Arrows are likewise shaped differently, some are thick at the. pile and gradually slope to the nock. Some are made to be thickest near the middle, and others are stoutest close under the feathers, and taper gradually to the pile ; but Arrows of any shape if they are straight, will fly well at almost every distance within the power of the Bow,

A great many Archers however differ in this respect, even down to the very pile, who maintain that blunt-headed Arrows are preferable to sharp ones, and others again maintain the contrary.

The only advantage attending the blunt pile, is that when it is shot into the target-frame, or any other wood- work, it is more easily extracted.

Some again think that an Arrow with a blunt pile goes further than with a sharp one, for as a sharp pile is made something in the shape of a sugar loaf, and the sides incline broader as it lengthens, so it is supposed to have a greater superficial front, therefore meets with greater difficulty in penetrating the air than the blunt one, which being equally thick, has but its bare circumference to contend against, and consequently meets with less resistance then the other.

The truth of this argument is left to the practitioner, who will by his own experiments be able to judge for himself.

He should however be careful not to shoot with Arrows of various lengths.

All Arrows have generally three feathers, either goose or Turkey; two of which consist of one color, and the third of another, which odd color is to point out the feather that should be uppermost.

Upon a trifling inspection, the learner will observe that every Arrow is inlaid at the nock with horn, on one side of which a feather is laid, on the opposite side, none; that feather which is placed on the horn is the cock-feather; the other two are placed at an equal distance from it.

Now place the Arrow on the string with the cock-feather uppermost, that is to say, the further side from the Bow, and the other two will slide over it without being rumpled or discomposed, but place the cock-feather downwards, or next the Bow, and the feather will go directly upon it, which not only injures the feather very much, but very soon takes it oft"; besides an Arrow so shot, is turned from the course of its destination by the feather as it passes over the Bow, raising the end of it.

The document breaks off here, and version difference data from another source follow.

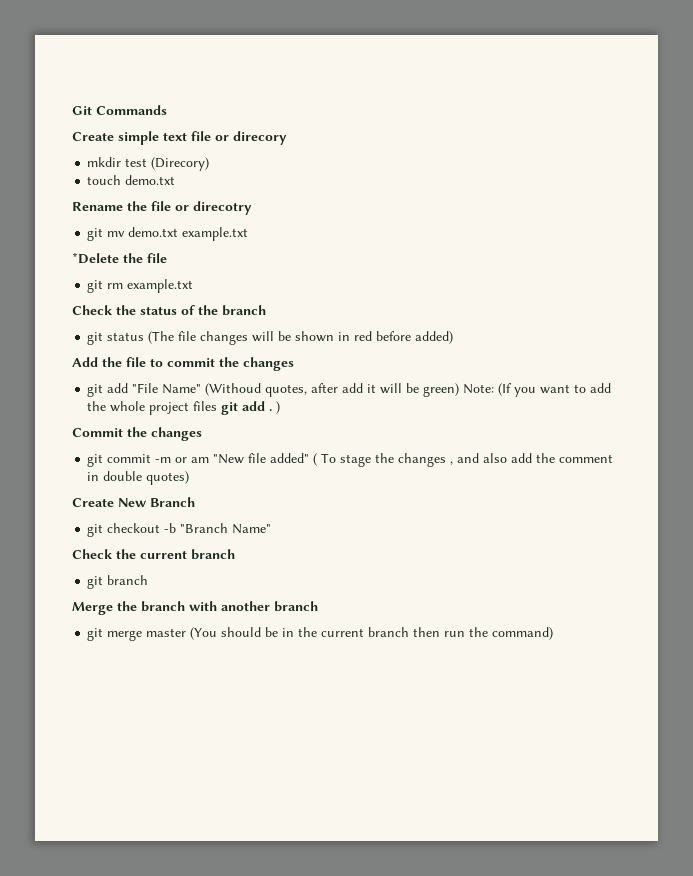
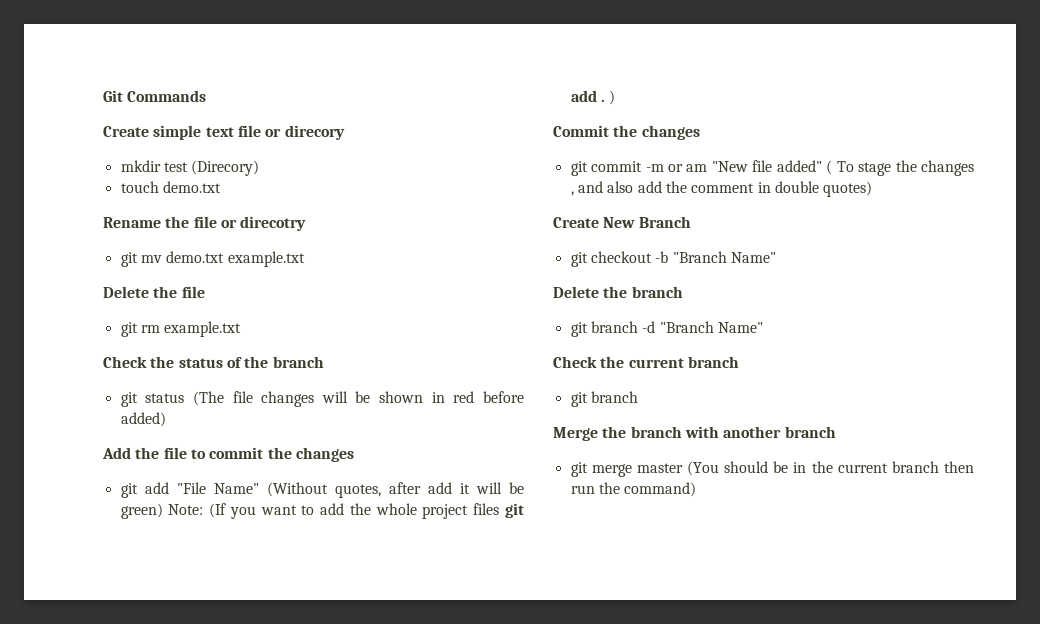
- *Delete the file
+ Delete the file
- git add "File Name" (Withoud quotes, after add it will be green) Note: (If you want to add the whole project files git add . )
+ git add "File Name" (Without quotes, after add it will be green) Note: (If you want to add the whole project files git add . )
+ Delete the branch
+ git branch -d "Branch Name"

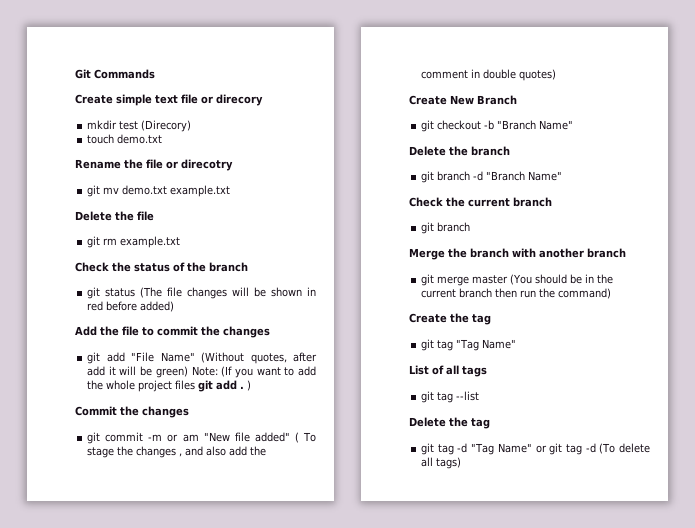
+ Create the tag
+ git tag "Tag Name"
+ List of all tags
+ git tag --list
+ Delete the tag
+ git tag -d "Tag Name" or git tag -d (To delete all tags)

The cock-feather therefore must always be uppermost, and that it may be the more easily found, it is often different in color from the other two, but let this be a guide to the learner, that the feather which is placed on the horn is the cock-feather, let the color he what it will; many Archers prefer all of the same color, and to one of any experience it is of no consequence.

Every Archer should have his mark painted on his Arrows under the feathers, (this is generally a pattern of some ribbon) to distinguish them from others, else where four or five are shooting together it, creates great confusion and delay in each collecting his own, but where the Arrows are painted, each Archer can see his own before he draws them from out of the ground. The mark should be about an inch broad.

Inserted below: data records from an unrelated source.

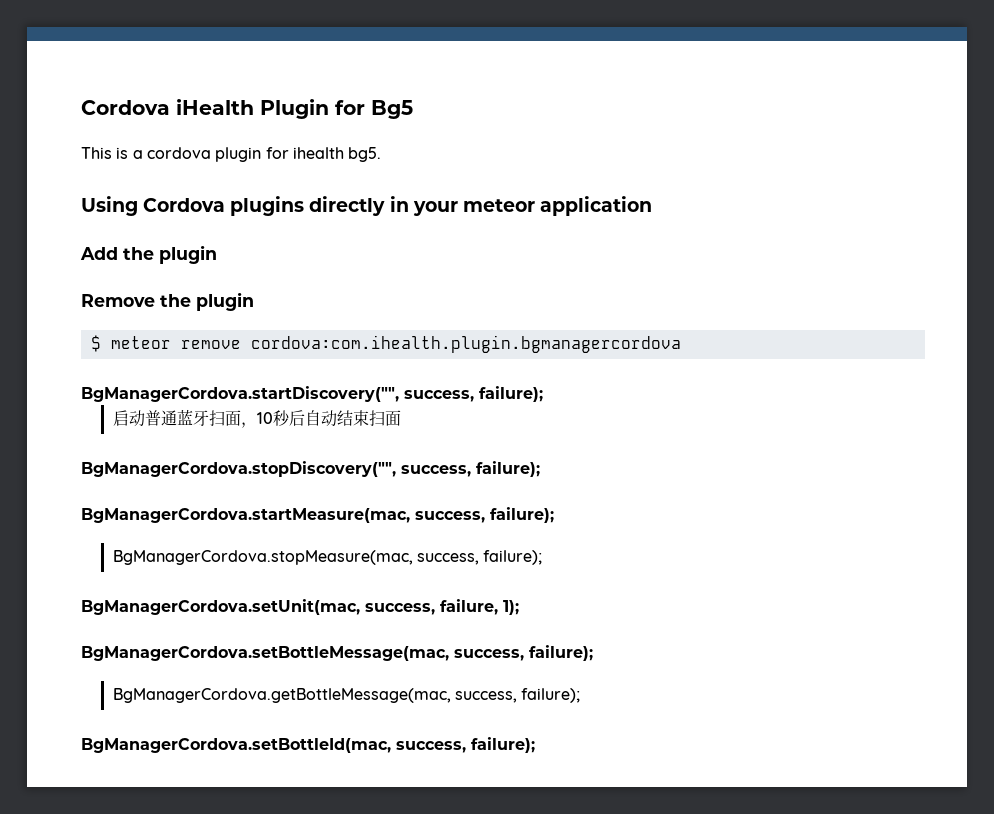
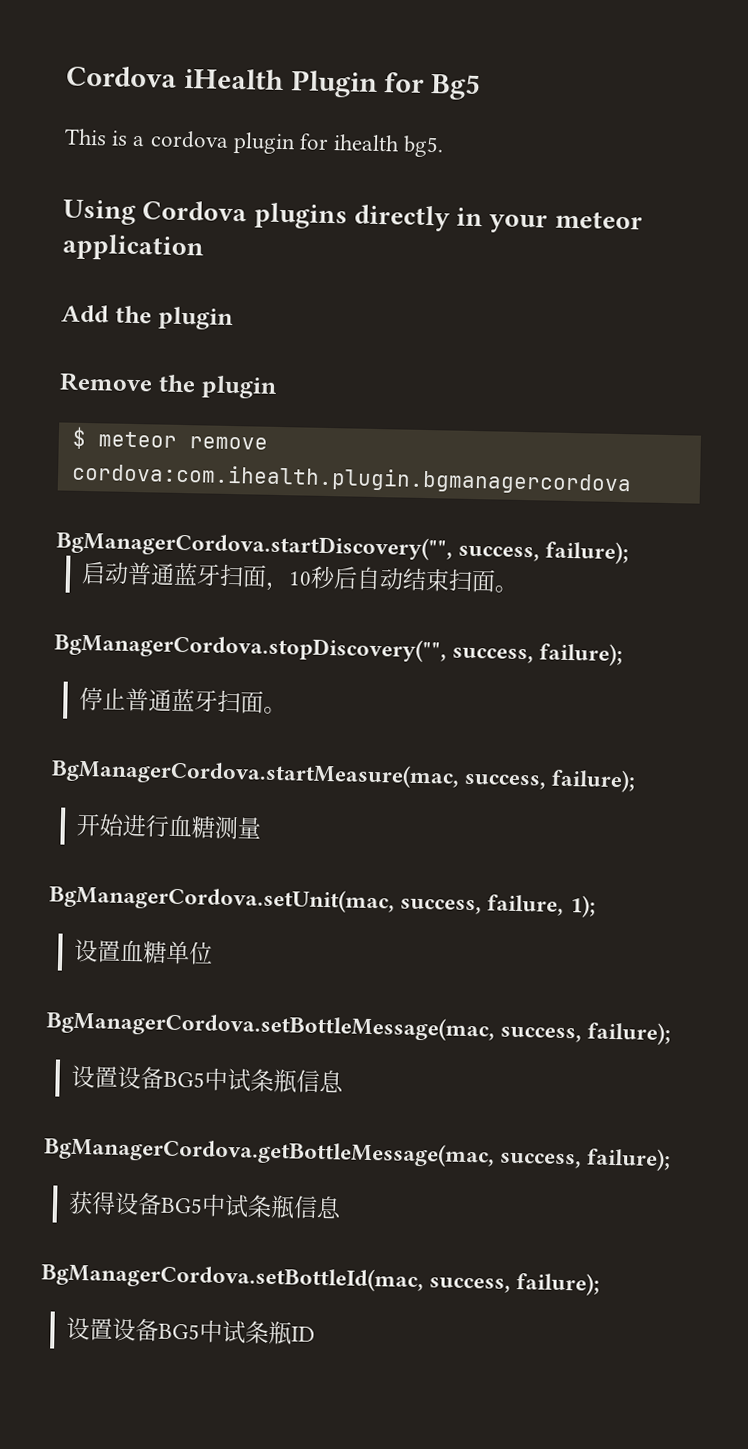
- 启动普通蓝牙扫面，10秒后自动结束扫面
+ 启动普通蓝牙扫面，10秒后自动结束扫面。
+ 停止普通蓝牙扫面。
- BgManagerCordova.stopMeasure(mac, success, failure);
+ 开始进行血糖测量
+ 设置血糖单位
+ 设置设备BG5中试条瓶信息
  BgManagerCordova.getBottleMessage(mac, success, failure);
+ 获得设备BG5中试条瓶信息
  BgManagerCordova.setBottleId(mac, success, failure);
+ 设置设备BG5中试条瓶ID

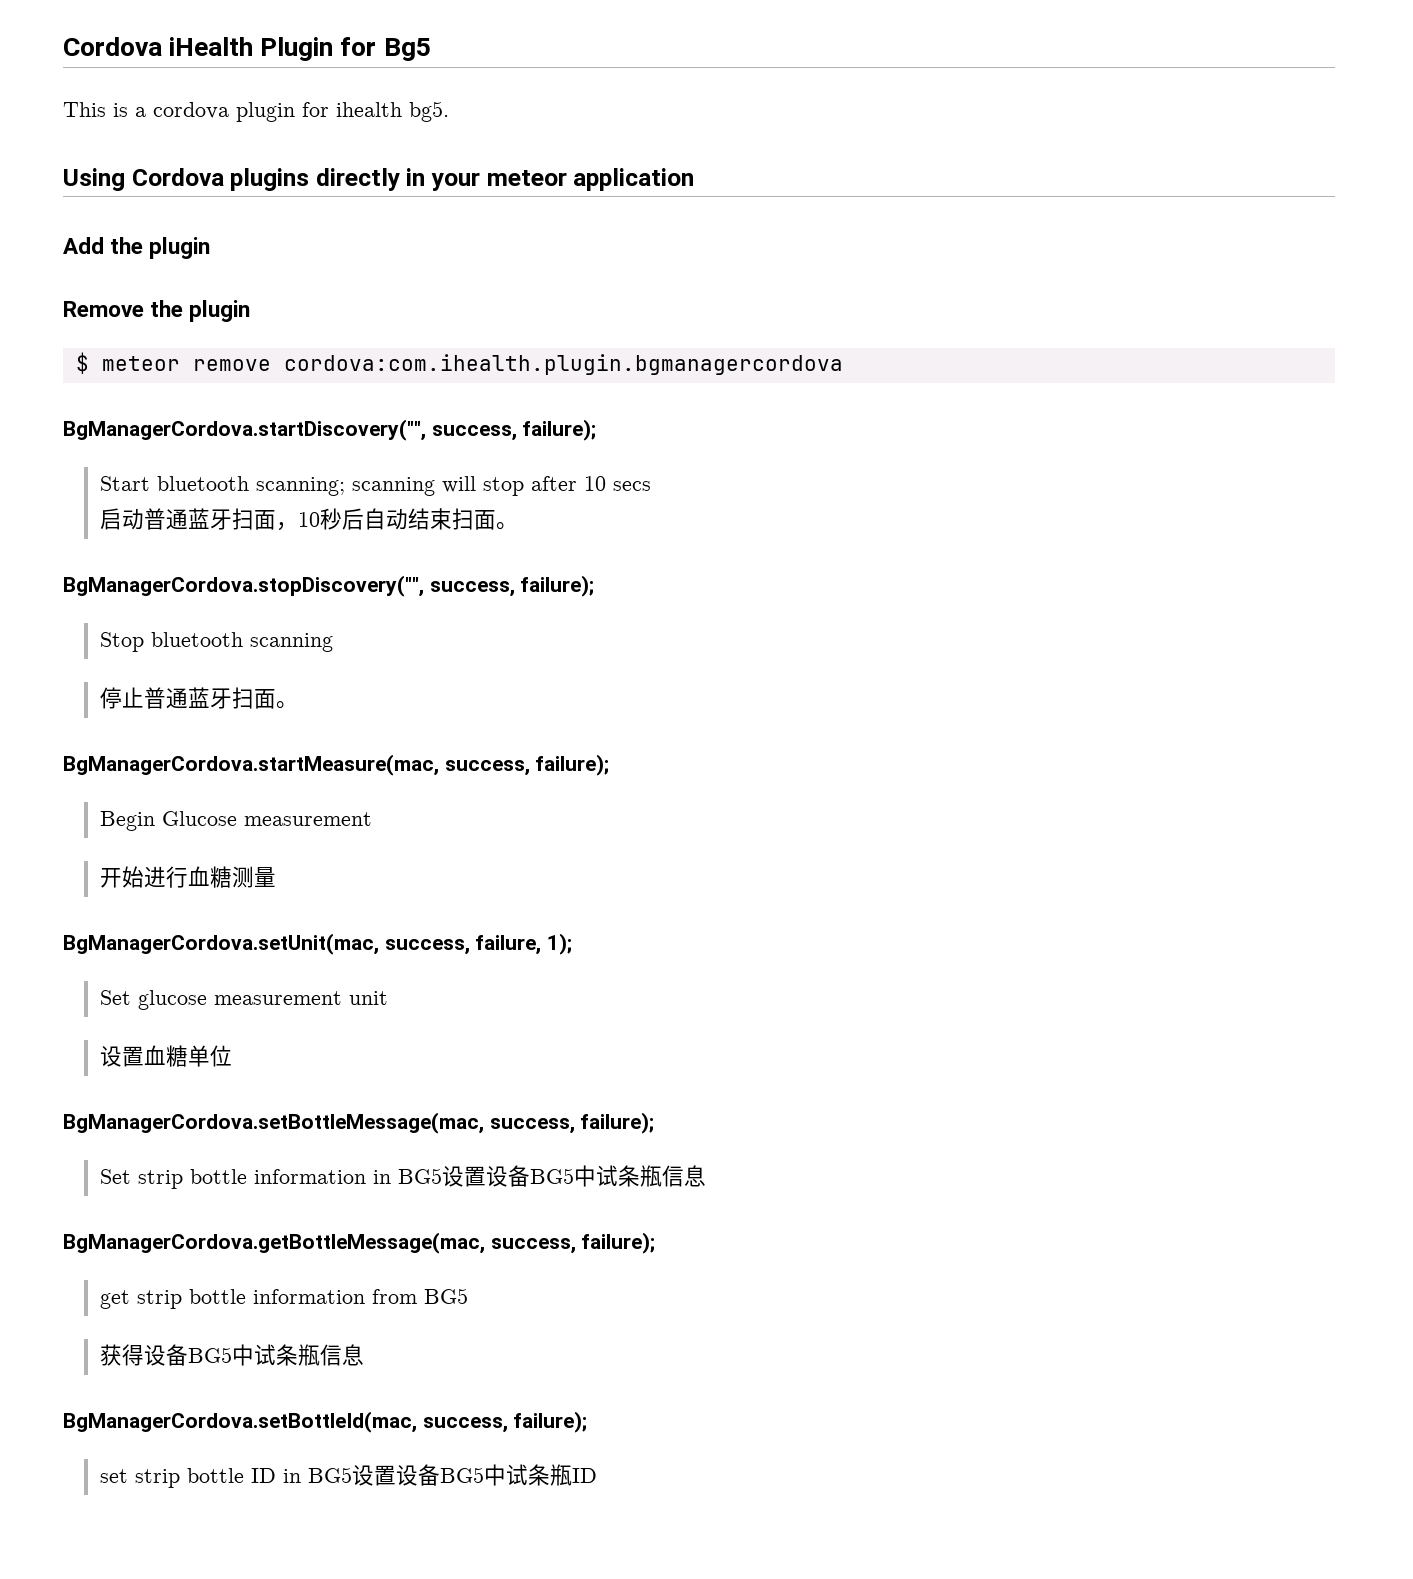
+ Start bluetooth scanning; scanning will stop after 10 secs
+ Stop bluetooth scanning
+ Begin Glucose measurement
+ Set glucose measurement unit
- 设置设备BG5中试条瓶信息
+ Set strip bottle information in BG5设置设备BG5中试条瓶信息
+ get strip bottle information from BG5
- 设置设备BG5中试条瓶ID
+ set strip bottle ID in BG5设置设备BG5中试条瓶ID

Great care should be taken in drawing the Arrow from the ground or mark.

Inexperienced shooters will take hold of their Arrows by the nearest part they can reach, which is bad, for it sometimes breaks the Arrow, very often bends it, and almost always rumples the feathers.

If the Arrow is in the mark, take hold of it close to the mark, and in drawing it out, turn it: the same to be observed when in the ground, take hold of the Arrow close to the ground, and be careful to draw it out in the same direction that it went in before it is raised, else the Arrow will break in the ground.